With encouragement from Congress, Barr said officials can now help to bring the victims and their families justice.

“Congress has expressly authorized the death penalty through legislation adopted by the people’s representatives in both houses of Congress and signed by the president,” he said. “Under administration of both parties, the Department of Justice has sought the death penalty against the worst criminals, including these five murders, each of whom was convicted by a jury of his peers after a full and fair proceeding. The Justice Department upholds the rule of law – and we owe it to the victims and their families to carry forward the sentence imposed by our justice system.”

Officials said the Federal Execution Protocol Addendum closely mirror protocols used in other states including Grorgia, Missouri and Texas, replacing the three-drug procedure previously used in federal executions with a single drug – pentobarbital.

Since 2010, 14 states have used pentobarbital in more than 200 executions.

Hurwitz ultimately adopted the addendum to the federal execution protocol and has since scheduled the executions of Daniel Lee Lewis, Lezmond Mitchell, Wesley Ira Purkey, Alfred Bourgeois and Dustin Lee Honken.

Lee was a member of a white supremacist group who murdered a family of three.

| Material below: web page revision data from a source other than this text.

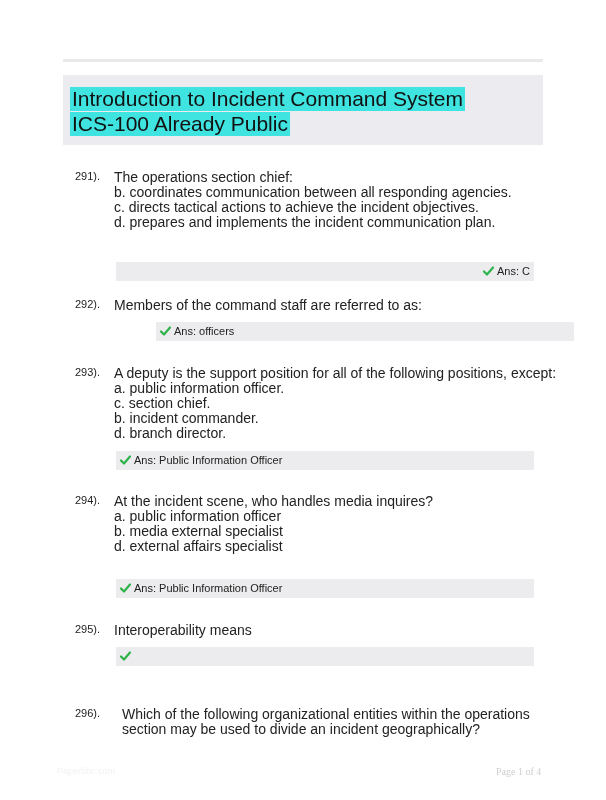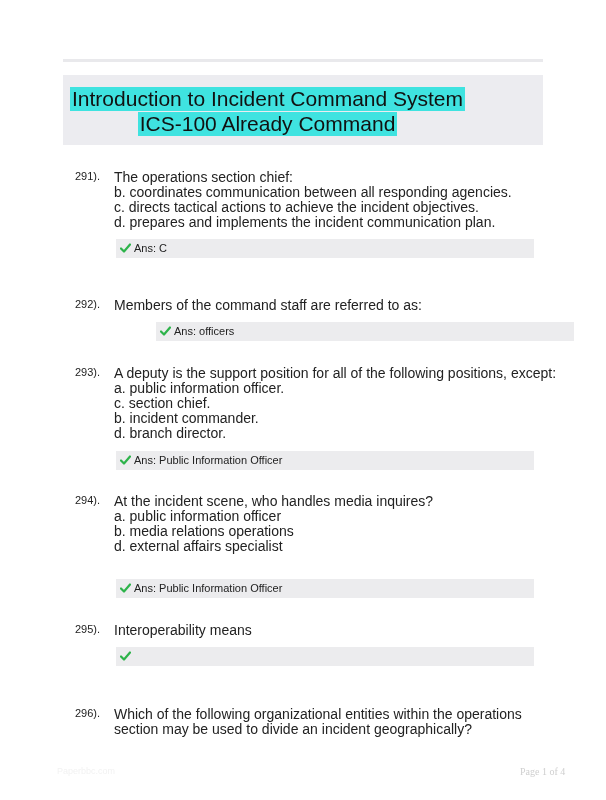"Introduction to Incident Command System" .title { text-align: center -> none }
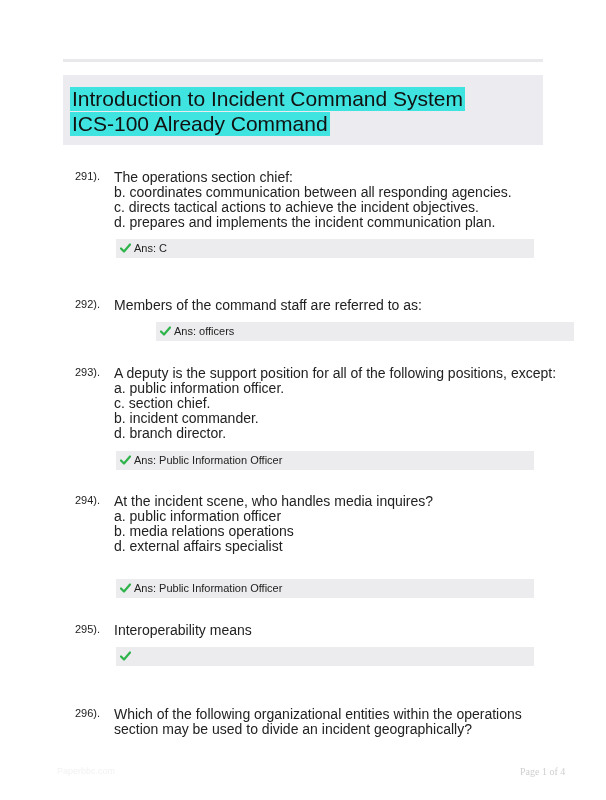"ICS-100 Already Command" span.hl { text: Command -> Public }
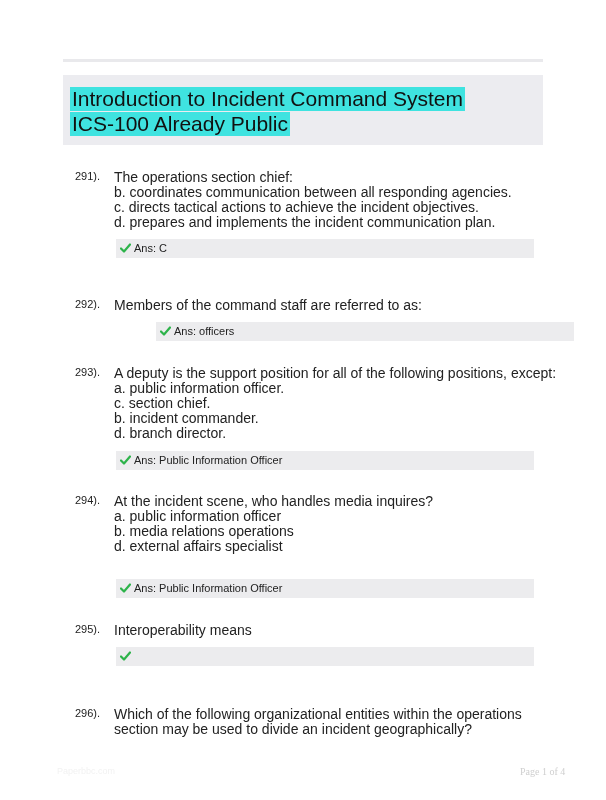"Ans: C" div.ans { text-align: none -> right; top: 69px -> 92px }
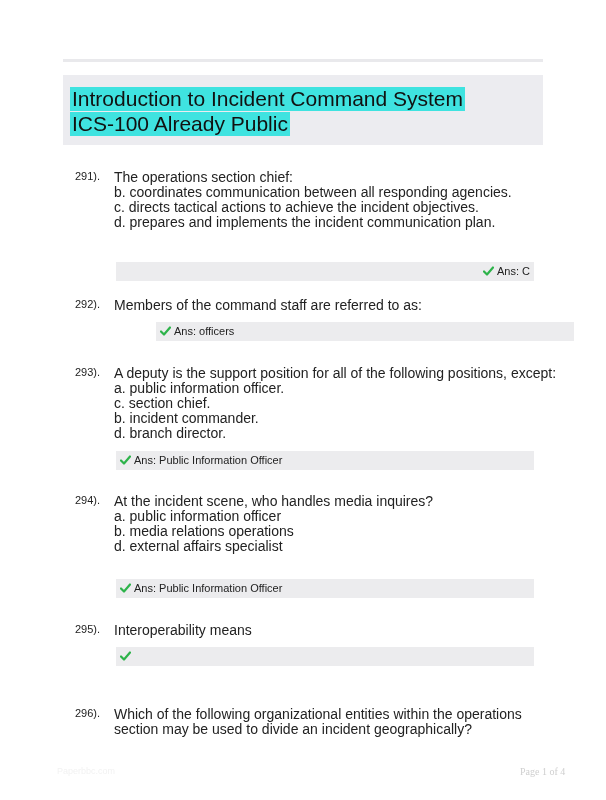"b. media relations operations" div { text: relations operations -> external specialist }
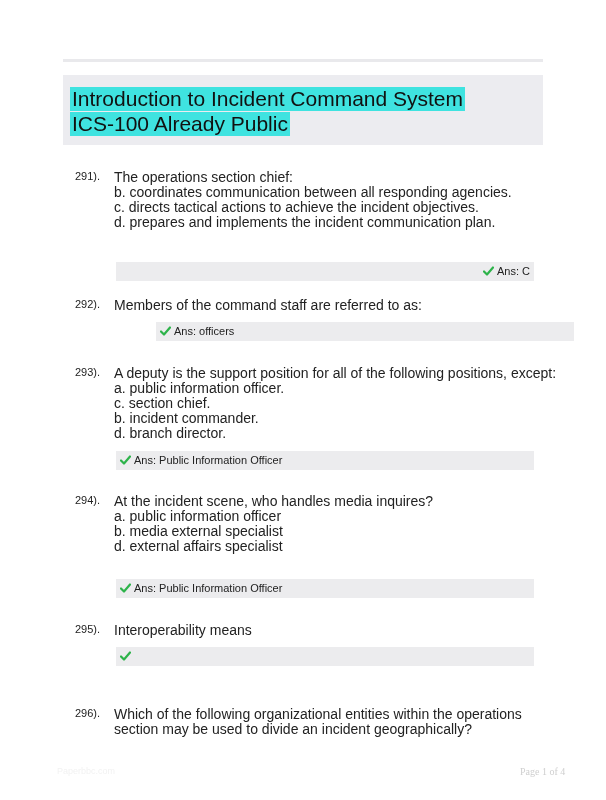"Which of the following organizational" .q-body .wrap { margin-left: none -> 8px }
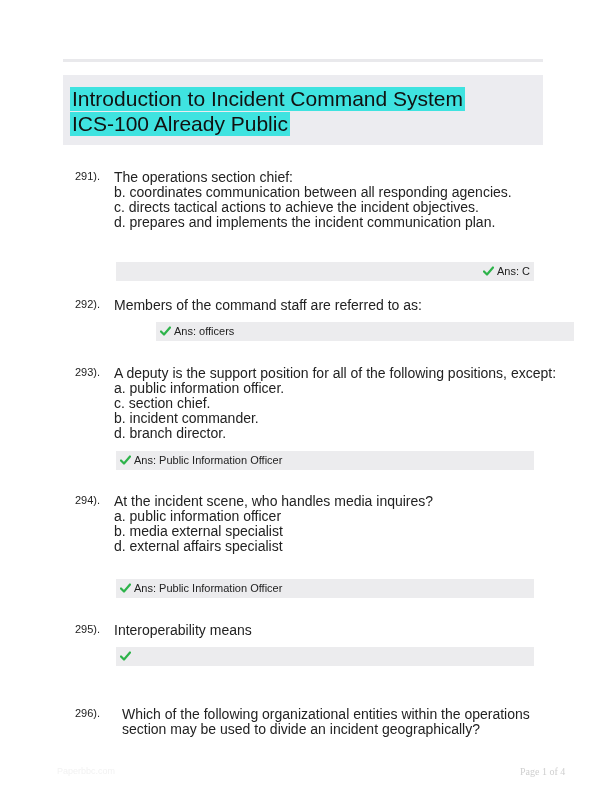"Page 1 of 4" .footer-right { margin-left: 24px -> none }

After robbing and shooting the victims, including an 8-year-old girl, with a stun gun, Lee covered the family members’ heads with plastic bags, sealed the bags with duct tape, weighted down each victim with rocks, and threw the family into the Illinois bayou.

A jury in the Eastern District of Arkansas found Lee guilty on May 4, 1999.

Lee is now scheduled to be executed on Dec. 9.

Mitchell was found guilty in May 2003 of stabbing a 63-year-old woman to death and forcing her 9-year-old granddaughter to ride alongside her lifeless body for about 40 miles before proceeding to kill the young girl.

Following the 40-mile drive, Mitchell “then slit the girl’s throat twice, crushed her had with 20-pound rocks, and severed and buried both victims’ heads and hands.”

Mitchell is now scheduled to be executed on Dec. 11.

Purkey was convicted in November 2003 of violently raping and killing a 16-year-old girl. Records show Purkey “dismembered, burned, and dumped the young girl’s body in a septic pond.”

Prior to this conviction, Purkey was found guilty of murder after using a claw hammer “to bludgeon to death an 80-year-old woman.”

Purkey is now scheduled to be executed on Dec. 13.

Bourgeois was convicted of murder in March 2004. Records show Bourgeois “physically and emotionally tortured, sexually molested and then beat to death his (2-year-old) daughter.”

Bourgeois is now scheduled to be executed on Jan. 13.

Honken was convicted of murder, among other charges, in October 2014 after he shot and killed five people – two men who planned to testify against him as well as a woman and her three children.

Honken is now scheduled to be executed on Jan. 15.

According to a DOJ press release, each of these inmates has “exhausted their appellate and post-conviction remedies, and currently no legal impediments prevent their executions, which will take place at U.S. Penitentiary Terre Haute, Indiana. Additional executions will be scheduled at a later date.”